[Version comparison data]
+-------+

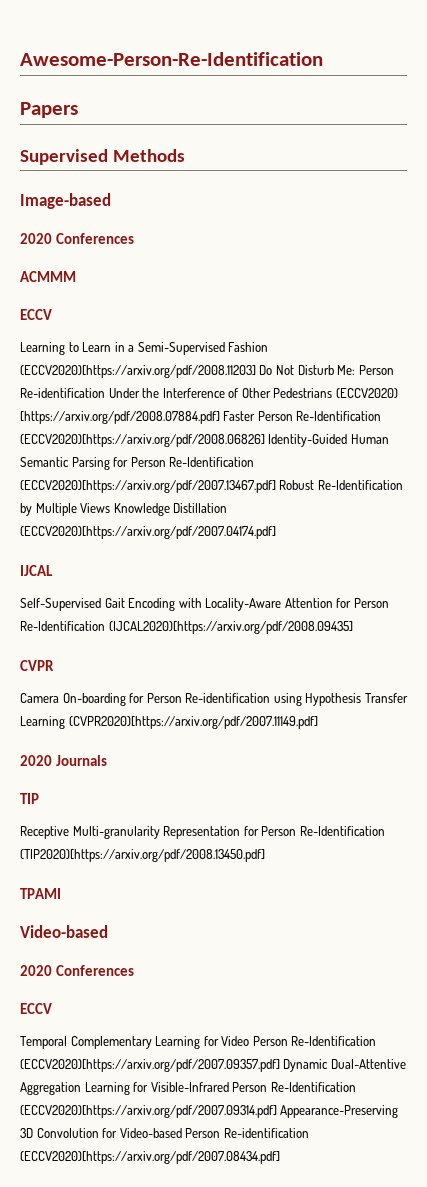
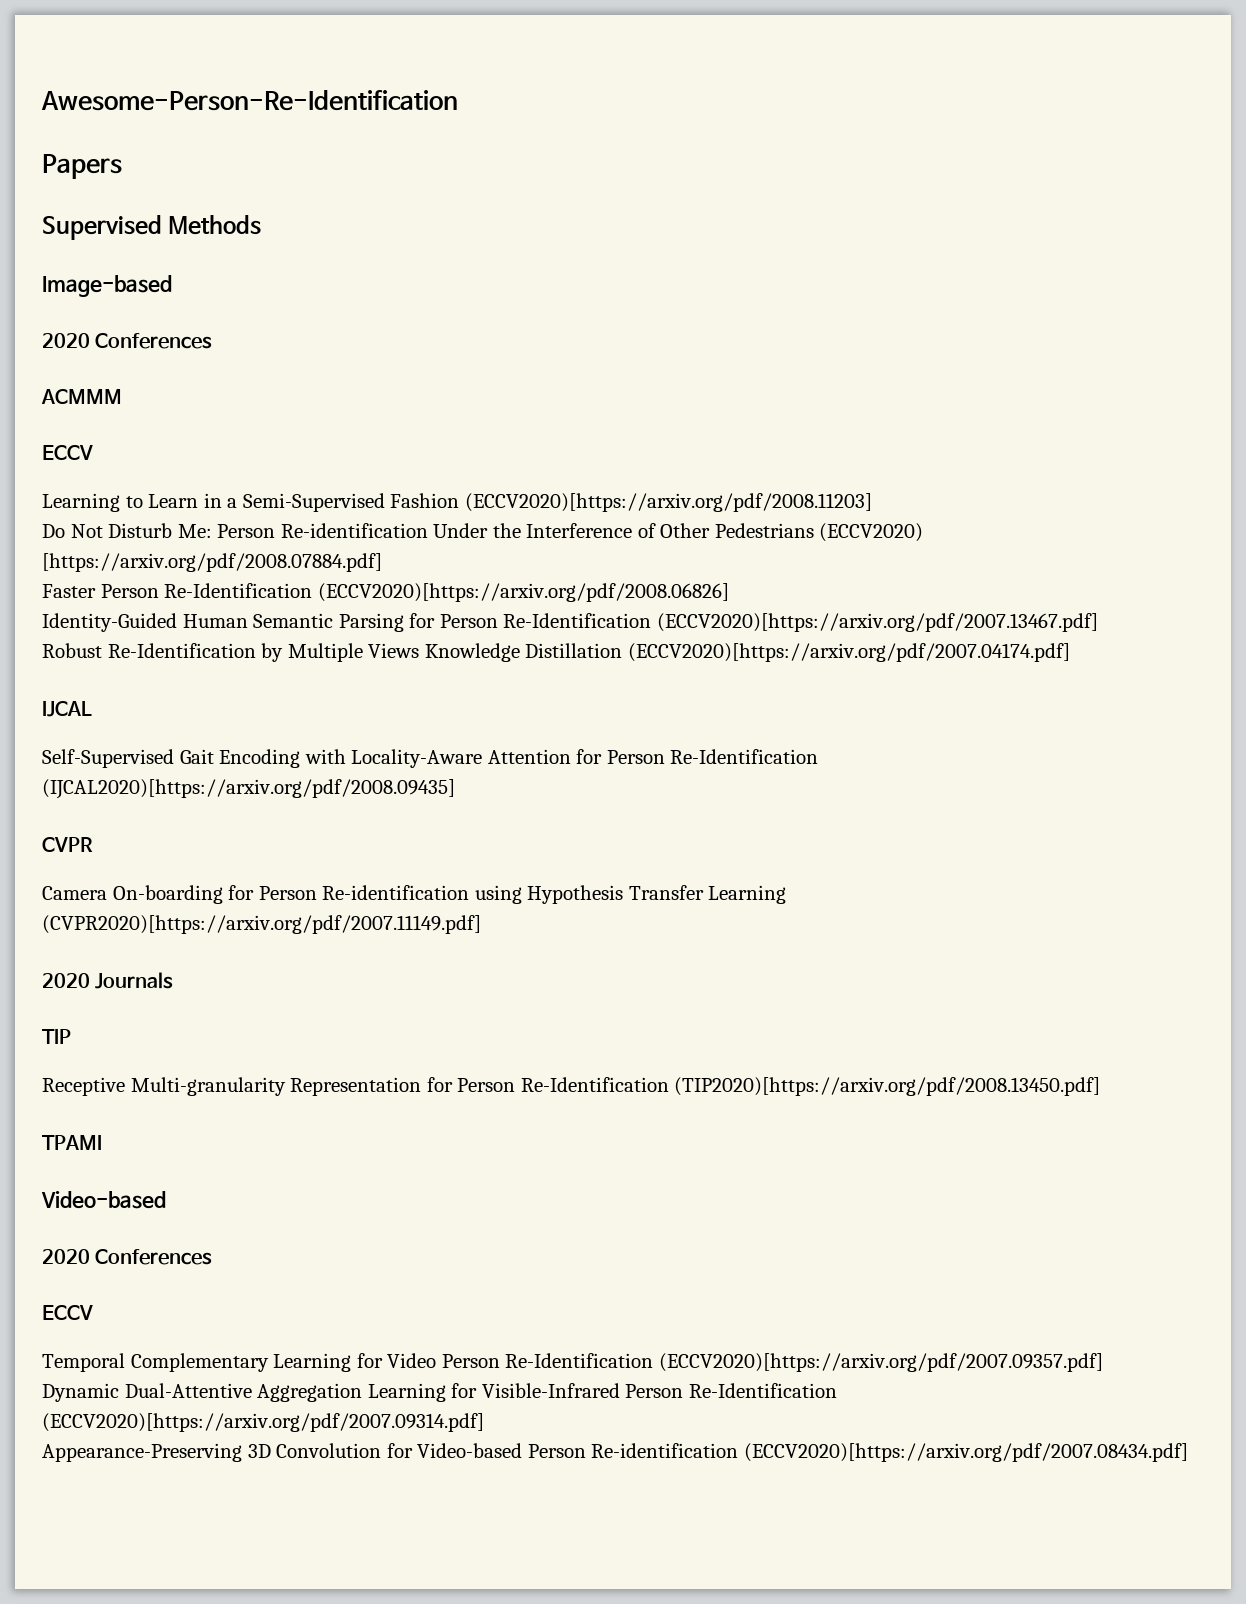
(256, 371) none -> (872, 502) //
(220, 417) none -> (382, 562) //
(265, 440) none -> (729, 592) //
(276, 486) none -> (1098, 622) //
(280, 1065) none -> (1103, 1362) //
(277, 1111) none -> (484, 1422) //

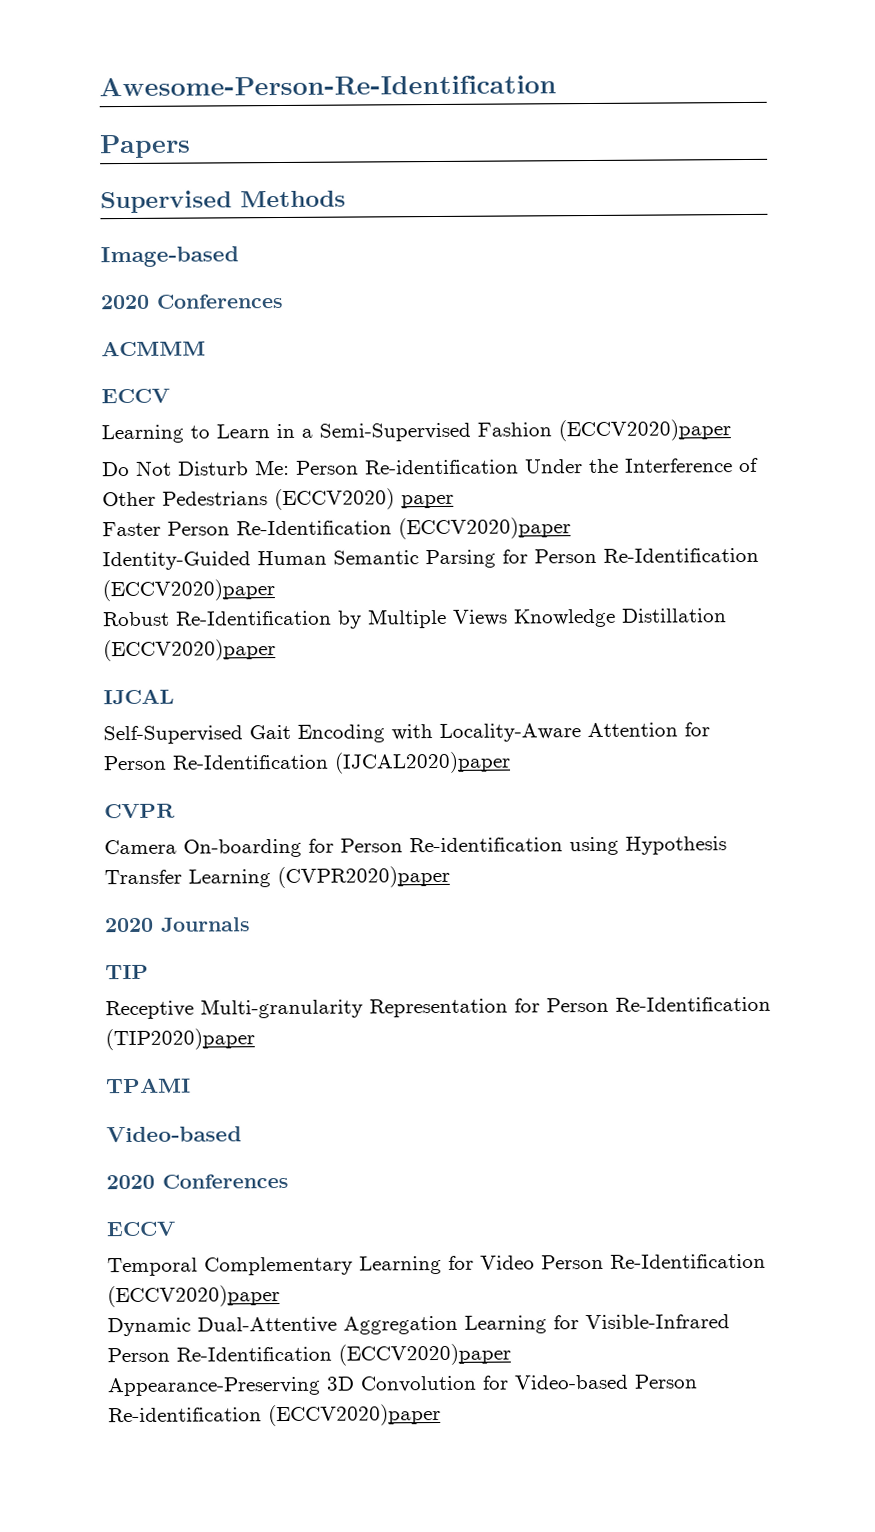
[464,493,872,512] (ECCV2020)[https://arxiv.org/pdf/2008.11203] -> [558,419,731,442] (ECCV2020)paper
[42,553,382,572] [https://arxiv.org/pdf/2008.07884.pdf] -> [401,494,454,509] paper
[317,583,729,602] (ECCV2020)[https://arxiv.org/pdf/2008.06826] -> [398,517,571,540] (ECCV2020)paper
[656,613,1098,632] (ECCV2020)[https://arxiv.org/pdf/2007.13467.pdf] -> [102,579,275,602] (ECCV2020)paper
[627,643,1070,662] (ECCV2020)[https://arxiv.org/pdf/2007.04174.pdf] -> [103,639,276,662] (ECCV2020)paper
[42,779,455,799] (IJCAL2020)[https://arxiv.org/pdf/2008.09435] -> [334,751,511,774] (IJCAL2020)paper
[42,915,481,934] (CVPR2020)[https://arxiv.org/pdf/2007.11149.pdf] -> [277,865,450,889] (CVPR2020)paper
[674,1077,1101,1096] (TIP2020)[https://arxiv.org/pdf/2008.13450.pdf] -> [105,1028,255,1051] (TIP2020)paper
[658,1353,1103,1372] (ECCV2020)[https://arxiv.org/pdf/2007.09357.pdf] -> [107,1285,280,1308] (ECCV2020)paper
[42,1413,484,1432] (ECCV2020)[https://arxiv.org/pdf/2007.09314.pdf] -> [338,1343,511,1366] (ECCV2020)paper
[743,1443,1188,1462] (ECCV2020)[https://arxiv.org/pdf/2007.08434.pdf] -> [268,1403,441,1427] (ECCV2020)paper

+-------+

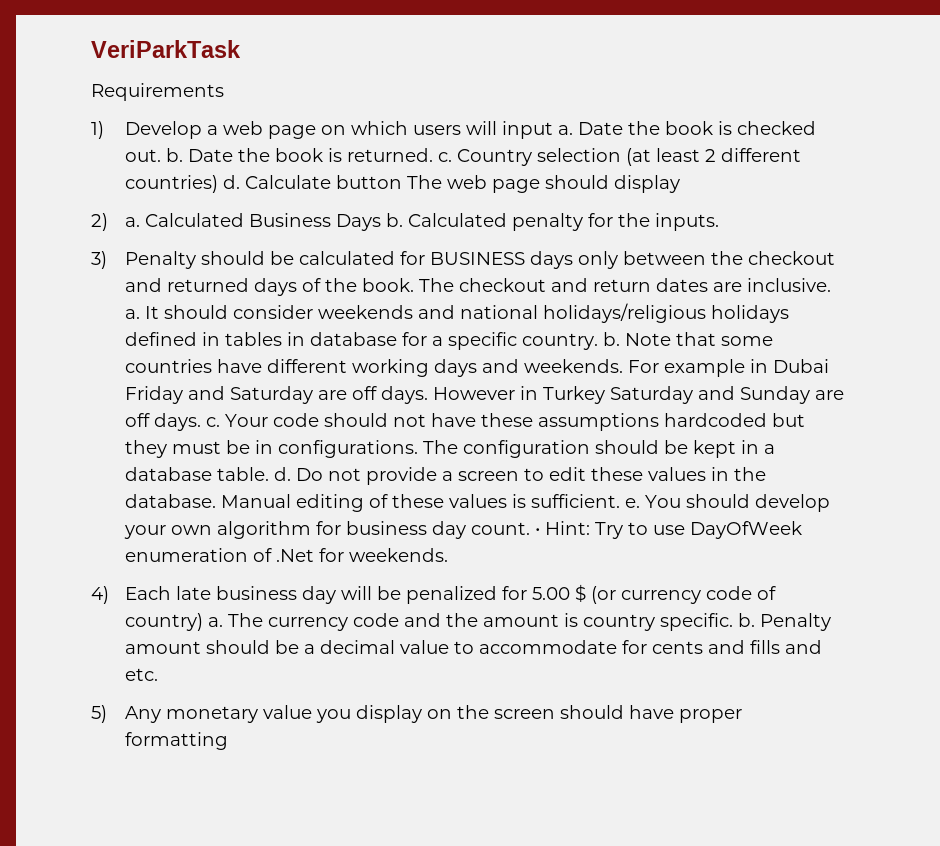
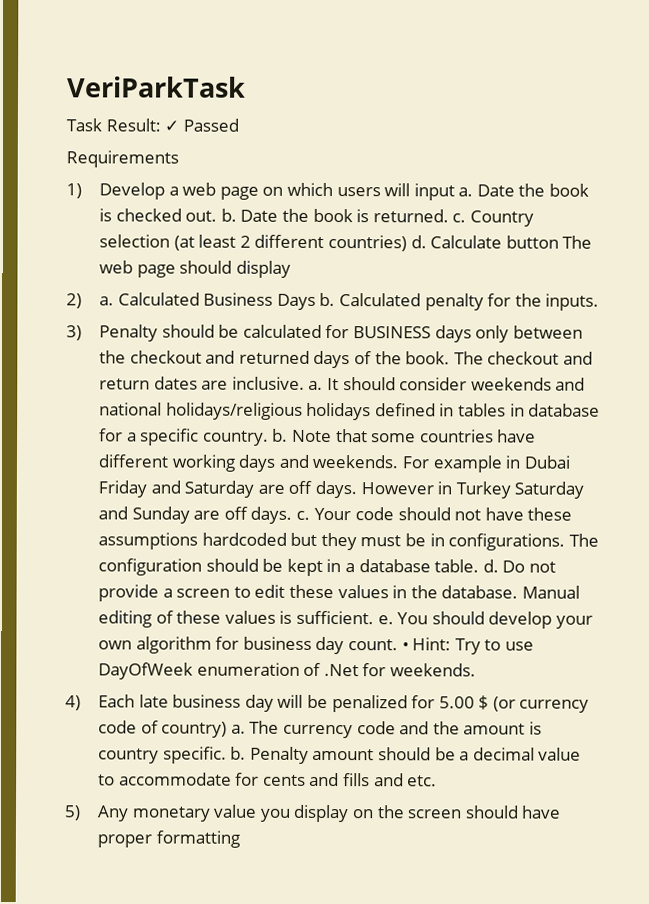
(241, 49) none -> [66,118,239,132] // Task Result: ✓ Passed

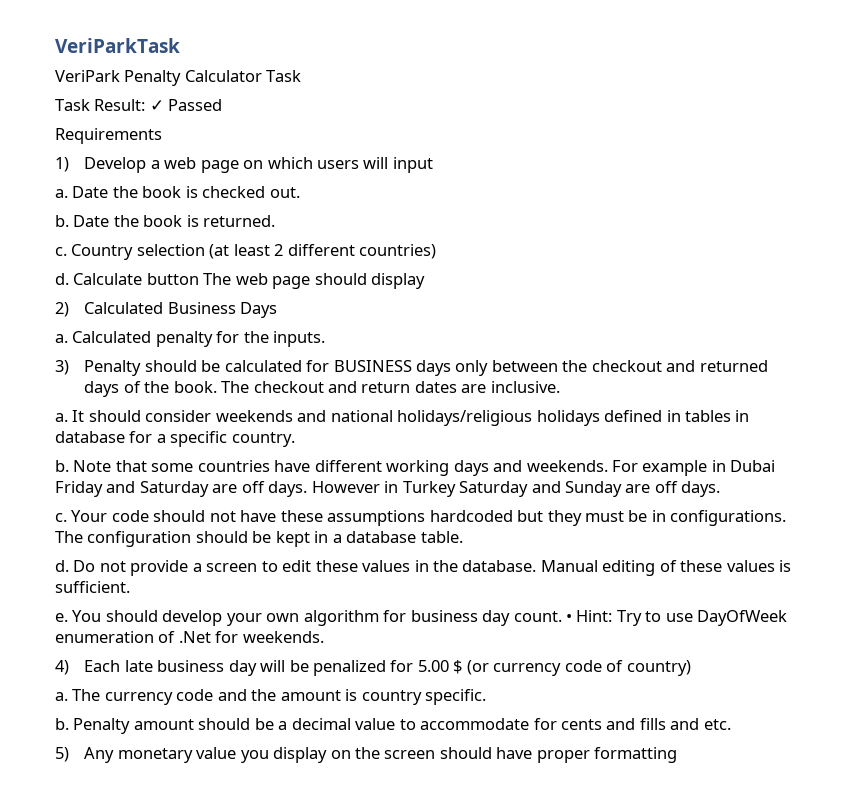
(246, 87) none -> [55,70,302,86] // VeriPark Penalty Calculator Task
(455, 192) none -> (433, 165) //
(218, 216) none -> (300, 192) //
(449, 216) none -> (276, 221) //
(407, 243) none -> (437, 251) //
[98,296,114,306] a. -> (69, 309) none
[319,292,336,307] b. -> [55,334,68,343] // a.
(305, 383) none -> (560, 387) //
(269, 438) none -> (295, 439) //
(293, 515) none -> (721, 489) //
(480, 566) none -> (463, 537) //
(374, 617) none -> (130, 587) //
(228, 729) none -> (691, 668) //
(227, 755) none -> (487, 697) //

+-------+

* _Instructions for the task_:
From the records above, extract exactly and only the lines that begin at the line with "(269, 438) none -> (295, 439) //" and stop after the line with "(227, 755) none -> (487, 697) //".

* _Exercise response_:
(269, 438) none -> (295, 439) //
(293, 515) none -> (721, 489) //
(480, 566) none -> (463, 537) //
(374, 617) none -> (130, 587) //
(228, 729) none -> (691, 668) //
(227, 755) none -> (487, 697) //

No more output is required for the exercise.